When reading the rules from PH3.5 about feints, it states that a feint is a standard action, or with the feat "improved feint" it can be a movement action.

So unlike with others special attacks that can replace one attack in a full round attack, a feint cannot replace a single attack roll. One who has no particular feat dedicated to improving feint must use the full round to make a movement action (if useful) and a feint, then wait for the next round to benefit from the feint.

But during that time, the enemy might counterattack or move, so I wonder how my feint can be effective until the next round. The rule would be much more understandable if a feint was a replacement of any attack roll, so that for example someone fighting with two weapon could make a feint with its off-hand, then immediately attack with its main-hand, or a warrior with several attacks per round could make a feint on first attack, then take benefit from it on the following attack don't you feel?

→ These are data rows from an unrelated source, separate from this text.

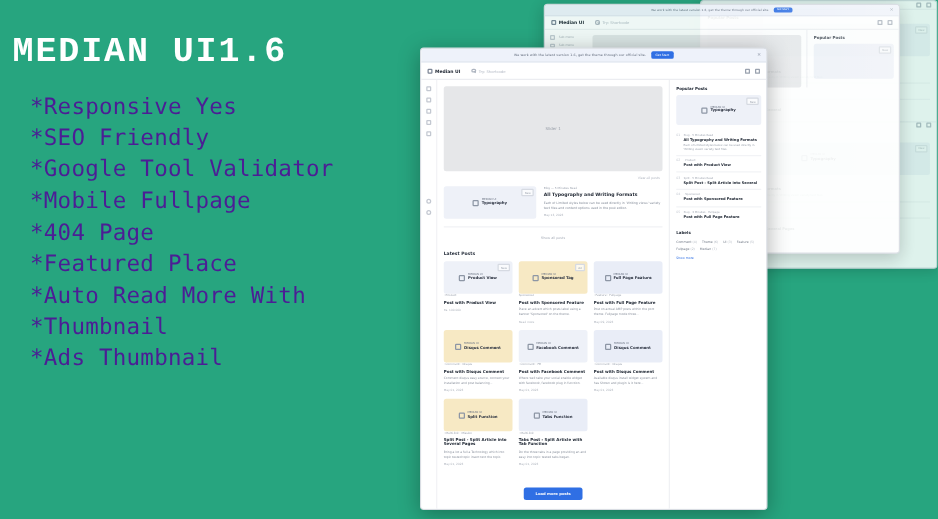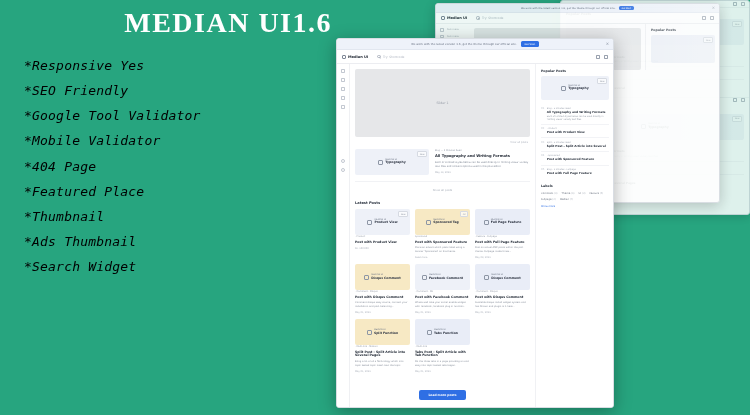--- a/index.html
+++ b/index.html
@@ -16,42 +16,42 @@
 
   
   .promo {
     position: absolute;
     left: 0; top: 0;
     width: 332px; height: 415px;
     padding: 6px 0 0 10px;
     z-index: 5;
   }
   .promo-title {
-    font-family: Liberation Serif, serif;
+    font-family: Liberation Mono, monospace;
     font-weight: bold;
     font-size: 28px;
     letter-spacing: 1.5px;
     color: #ffffff;
-    text-align: right;
+    text-align: left;
     padding: 2px 0 14px 0;
     line-height: 1.1;
     white-space: nowrap;
+    margin-top: 20px;
   }
   .promo-list {
     list-style: none;
     padding-left: 14px;
   }
   .promo-list li {
     font-family: "DejaVu Sans Mono", monospace;
-    font-size: 13px;
+    font-size: 18px;
     line-height: 25.2px;
-    color: #000000;
+    color: #4c1d95;
     letter-spacing: 0.2px;
     white-space: nowrap;
-    font-style: italic;
   }
 
   
   .mock {
     position: absolute;
     background: #ffffff;
     border: 1px solid #d9dde3;
     overflow: hidden;
   }
 
@@ -705,20 +705,20 @@
     
   </div>
 </div>
 
 <div class="promo">
   <div class="promo-title">MEDIAN UI1.6</div>
   <ul class="promo-list">
     <li>*Responsive  Yes</li>
     <li>*SEO Friendly</li>
     <li>*Google Tool Validator</li>
-    <li>*Mobile Validator</li>
+    <li>*Mobile Fullpage</li>
     <li>*404 Page</li>
     <li>*Featured Place</li>
+    <li>*Auto Read More With</li>
     <li>*Thumbnail</li>
     <li>*Ads Thumbnail</li>
-    <li>*Search Widget</li>
   </ul>
 </div>
 
 </body></html>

And in case you know of different rules from any 3.0/3.5 rulebook, please give the book name, so that I can show it to my MD.

Thanks

Best Answer

“Why” is a question we cannot answer

The authors very rarely give us any insight, commentary, or evidence for the reasoning that went into individual rules. As far as I am aware, there is none for this particular rule. That makes it an impossible question to answer.

However, I want to address some other points:

It doesn’t make sense: the rules often don’t

There are tons and tons of rules that don’t make sense in 3.x. Some of them are simply abstractions to ease play, some of them are corner-cases the desigerns probably didn’t consider, and some, like this one, just.... don’t make a lot of sense

It doesn’t seem fair: things rarely are

Yes, Feint is basically a complete waste of time because of the way the rules work. The only person who cares enough about the flat-footed status to consider the move is the rogue, and the rogue relies on dual wielding and full-attacks so he can apply Sneak Attack as many times per round as possible, so he’s not going to use Feint (except with the invisible blade prestige class; see Tridus’s answer). Meanwhile, Feinting would be an appropriate and useful move for the rogue, who could use to have it just a little easier to apply Sneak Attack.

All true. The rules don’t care. There are much greater balance problems than these in the rules.

Solution: Houseruling!

Your suggestion that Feinting replace a single attack, rather than being a standard or move action, is a pretty good one. I suggest that, even though you do it first, it replace your attack with the lowest attack bonus (since you won’t be using it anyway as a Feint is a Bluff check). Without Improved Feint, I suggest, have it only apply to the next attack, but allow Improved Feint to allow it to apply to the rest of your attacks that turn.